È l'evento nefasto e inatteso che ha costretto l'organizzazione parigina a rimetter mano alle proprie stime in modo drastico, in un esercizio in sottrazione rispetto a novembre. Allora c'era un altro mondo, accreditato di un'espansione del 2,9% quest'anno, mentre adesso si formula l'ipotesi peggiore, quella di uno striminzito +1,5% che incorpora il battito rallentato, se non fermo, delle attività produttive, così come lo sconvolgimento delle abitudini di consumo delle famiglie, l'interruzione dei flussi commerciali e il prosciugarsi dei profitti. Una media di crescita così bassa significa in sostanza due cose: molti Paesi andranno in recessione; altri scivoleranno nella stagnazione. Tra questi l'Italia, condannata a veder svaporare l'aumento asfittico del Pil 2019 (+0,3%) e ad appiattirsi in una crescita zero (0,4 punti in meno della previsione precedente) che rischia di impattare sui conti pubblici, sotto stress per uno spread fra Btp e Bund che ieri ha toccato i 180 punti.
È con questi numeri declinati in peggio che le Borse devono fare i conti. Ieri, dopo le vendite da panico della scorsa settimana, l'umore si è fatto però meno nero. Merito anche della volontà espressa dal Fondo monetario internazionale e dalla Banca mondiale di aprire un doppio canale che metterà a disposizione «finanziamenti di emergenza per aiutare i Paesi membri». E domani, giorno di appuntamento telefonico di G-7 ed Eurogruppo, si inizierà a porre in discussione l'ipotesi di qualche iniziativa congiunta. Qualcosa, finalmente, si è mosso. Ed è stato già sufficiente per permettere a Wall Street di rialzare la testa (+3% a un'ora dalla chiusura), di limitare i danni a Milano dal -3% di metà seduta al -1,5% finale, e all'Europa di chiudere in leggero rialzo (+0,5% lo Stoxx600). Ora i mercati si aspettano una mossa, più o meno coordinata, da parte delle banche centrali. Sollecitata, peraltro, proprio dall'Ocse: «Dovrebbero inviare subito un segnale sul fatto che sono pronte ad agire sul coronavirus», ha affermato la capo economista, Laurence Boone. Qualche segnale è arrivato. Alla Bce scricchiola la linea di non intervento prospettata dalla presidente della Bce, Christine Lagarde: «Siamo pronti ad adeguare tutti i nostri strumenti», ha spiegato il vicepresidente dell'Eurotower, Luis de Guindos. E se a Tokyo il governatore della Bank of Japan, Haruhiko Kuroda, è in preallarme («Disposti a tutto per garantire la stabilità dei mercati finanziari»), l'attenzione si concentra soprattutto sulla Federal Reserve. Le parole pronunciate venerdì scorso dal suo capo, Jerome Powell («Agiremo in modo appropriato»), non hanno convinto Donald Trump, tornato ieri ad attaccare con l'accusa di «essere lenti ad agire. Altre banche centrali sono molto più aggressive. Dovremmo guidare, non seguire!».

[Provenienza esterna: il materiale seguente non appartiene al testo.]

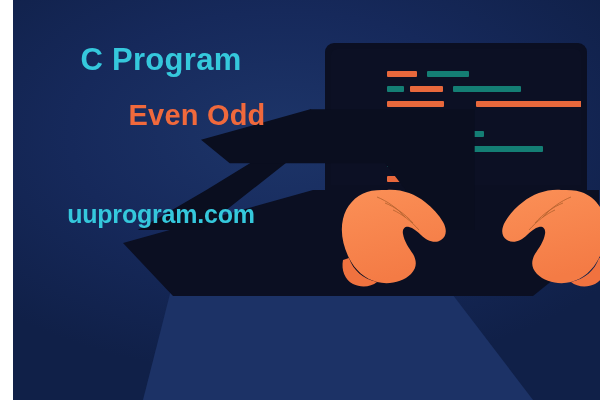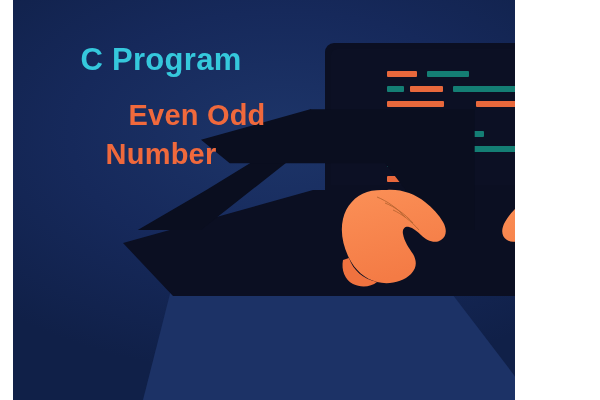"C Program" #poster { width: 515px -> 600px }
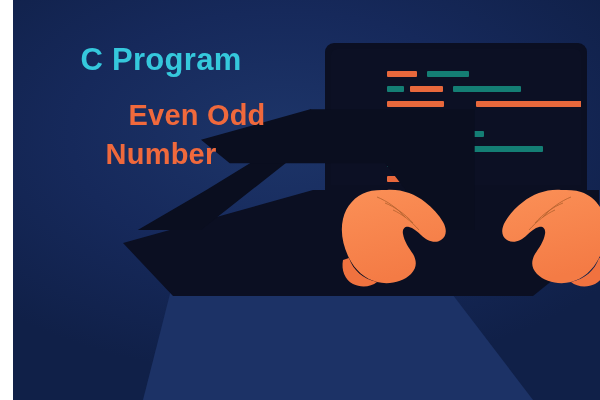"Number" div.headline { html: <div>Number</div> -> none }
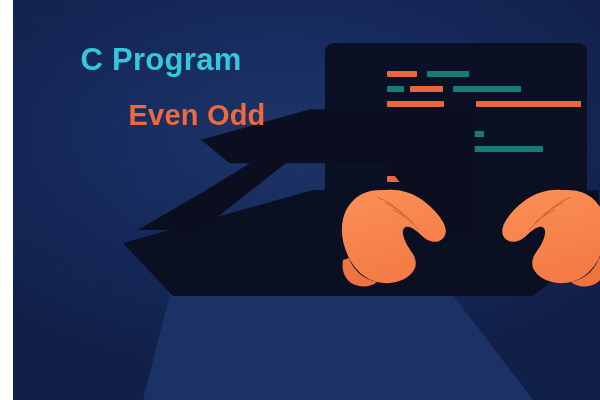"uuprogram.com" div.headline { html: none -> <div>uuprogram.com</div> }
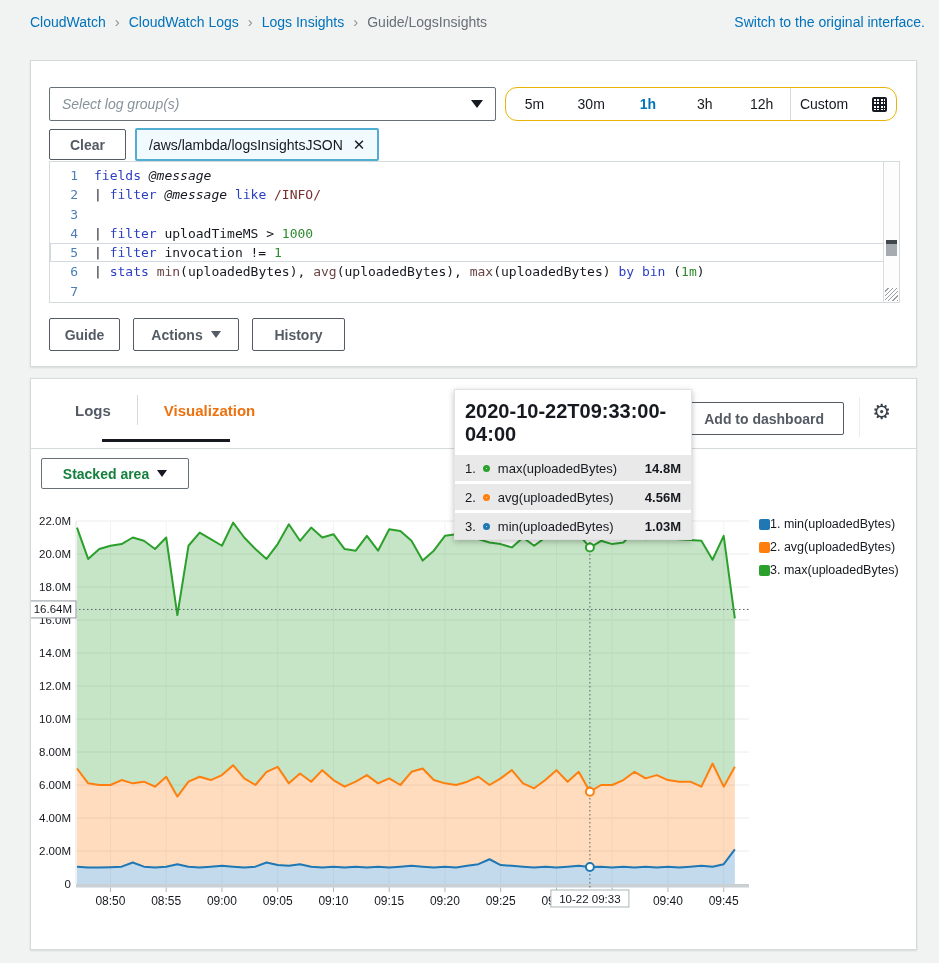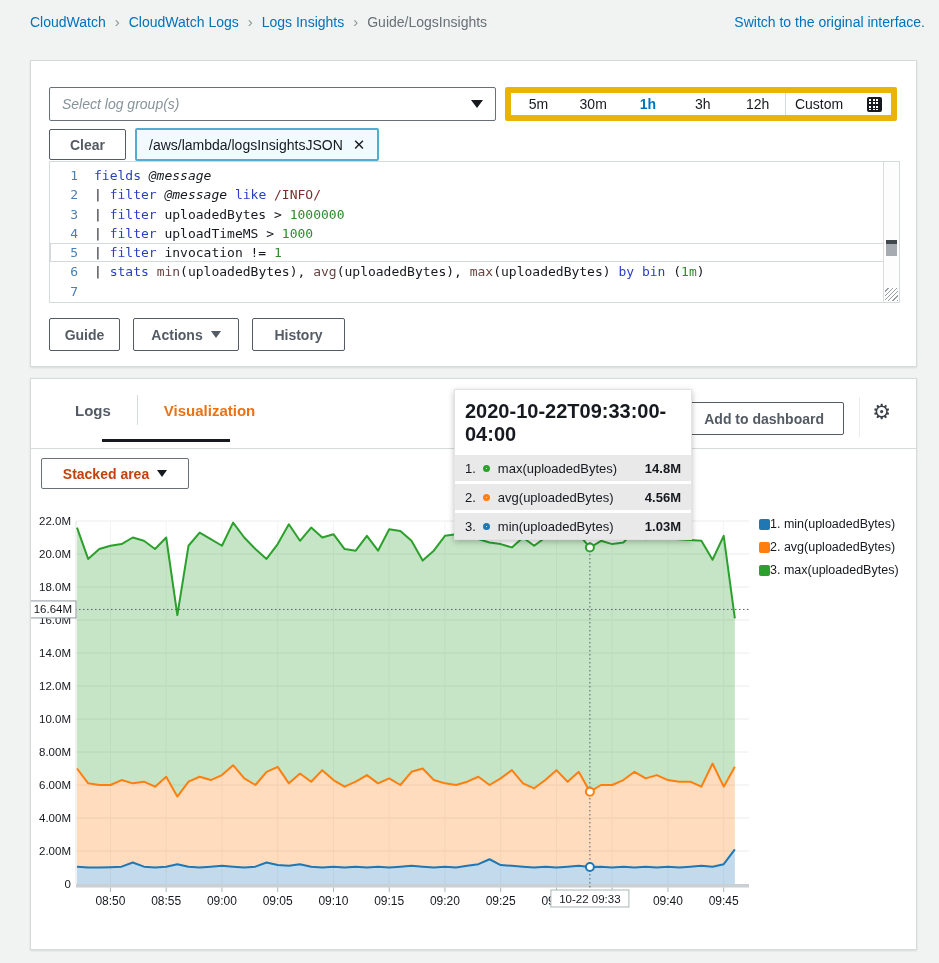"5m" .time-control { border: 6px solid #eab308 -> 1px solid #eab308; border-radius: 2px -> 12px }
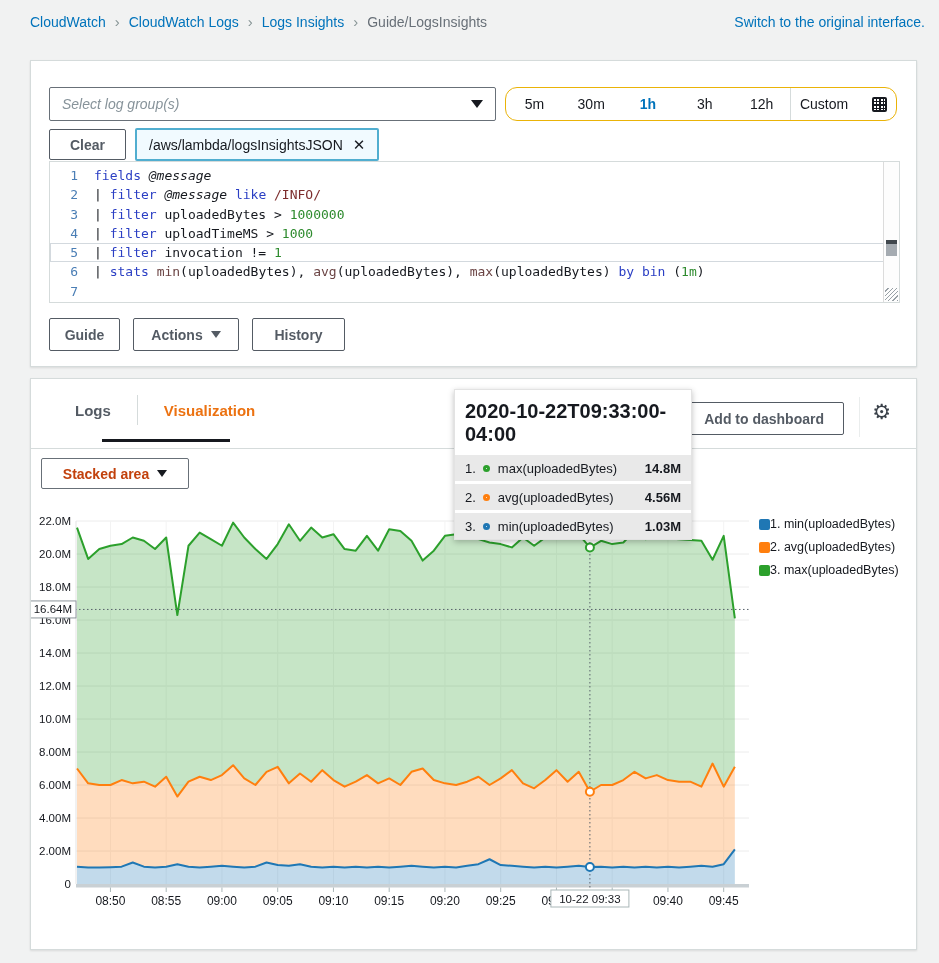"| filter uploadedBytes > 1000000" span { html: <span><span>| </span><span>filter </span><span>uploadedBytes </span><span>&gt; </span><span>1000000</span></span> -> none }
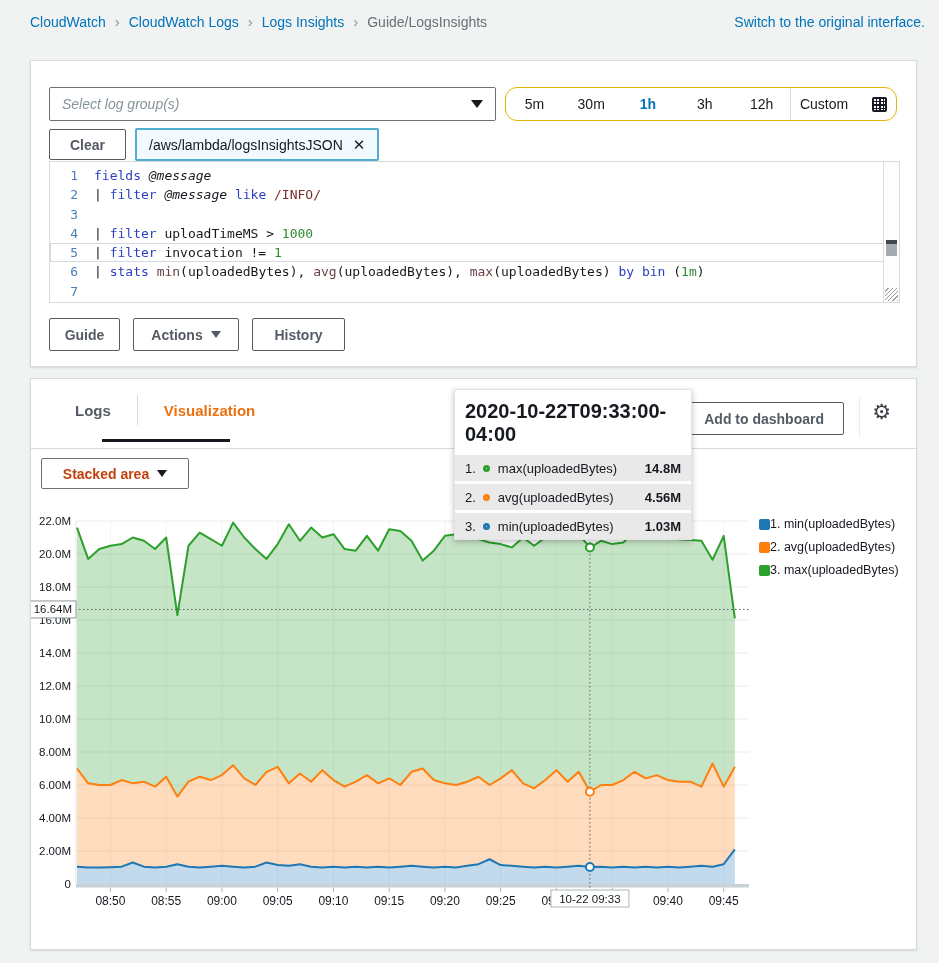"Stacked area" .chart-type-btn { color: #c2410c -> #15803d }
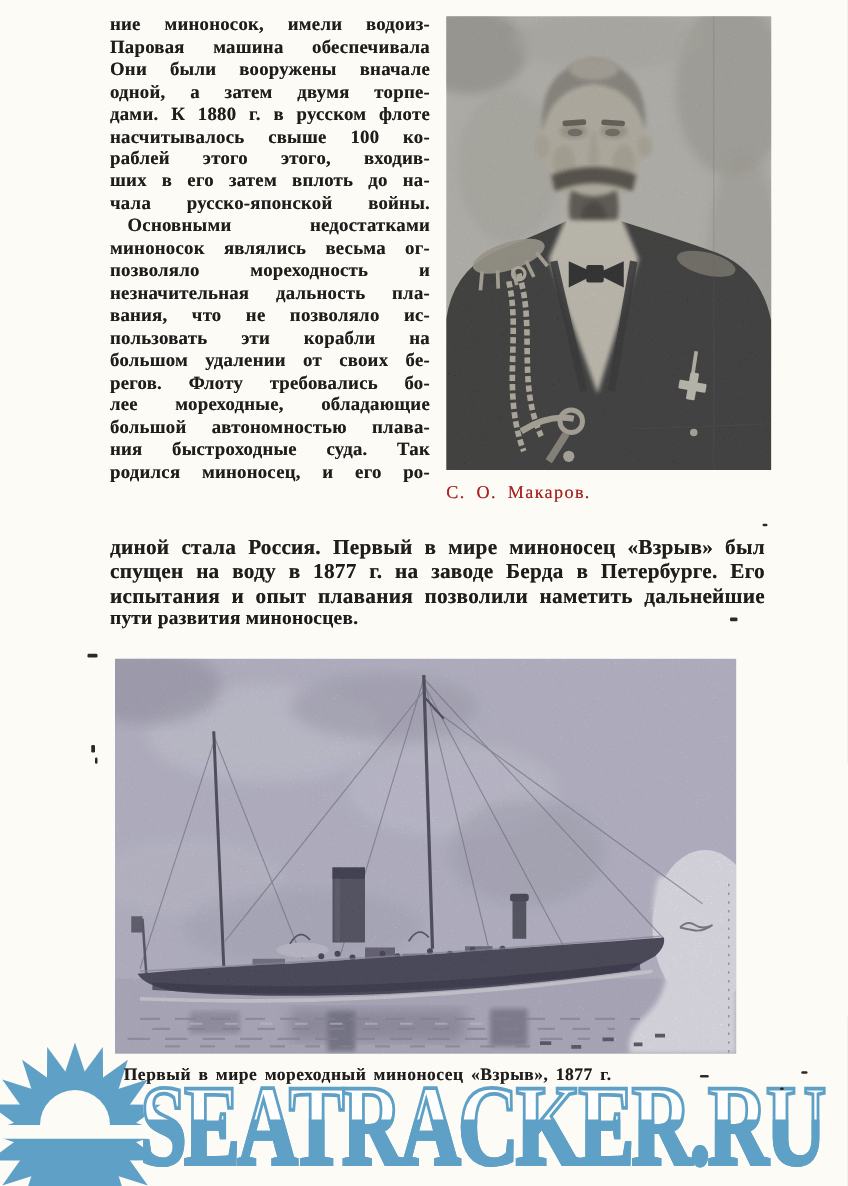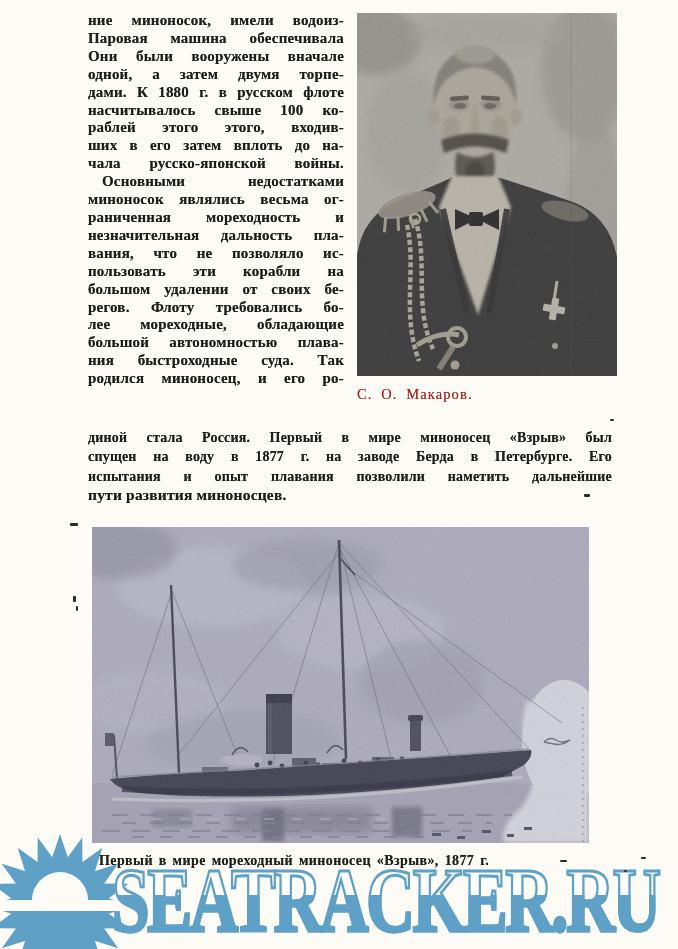"раниченная мореходность и" div.tline { text: раниченная -> позволяло }
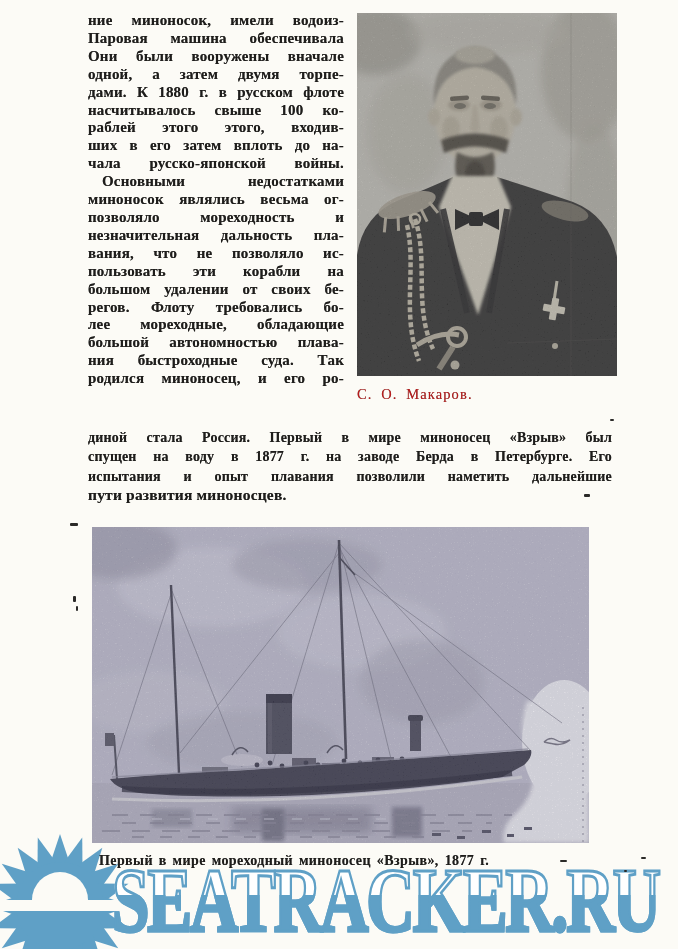"диной стала Россия. Первый в" .fulltext .tline { font-size: 14px -> 17px }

Le attese sono per un taglio dei tassi Usa dello 0,50% nella riunione del 18 marzo, anche se gli investitori si tengono pronti per la standing ovation se domani, in una replica di quanto andato in scena nel 2008, i sei principali istituti di emissione daranno una sforbiciata in sincrono al costo del denaro.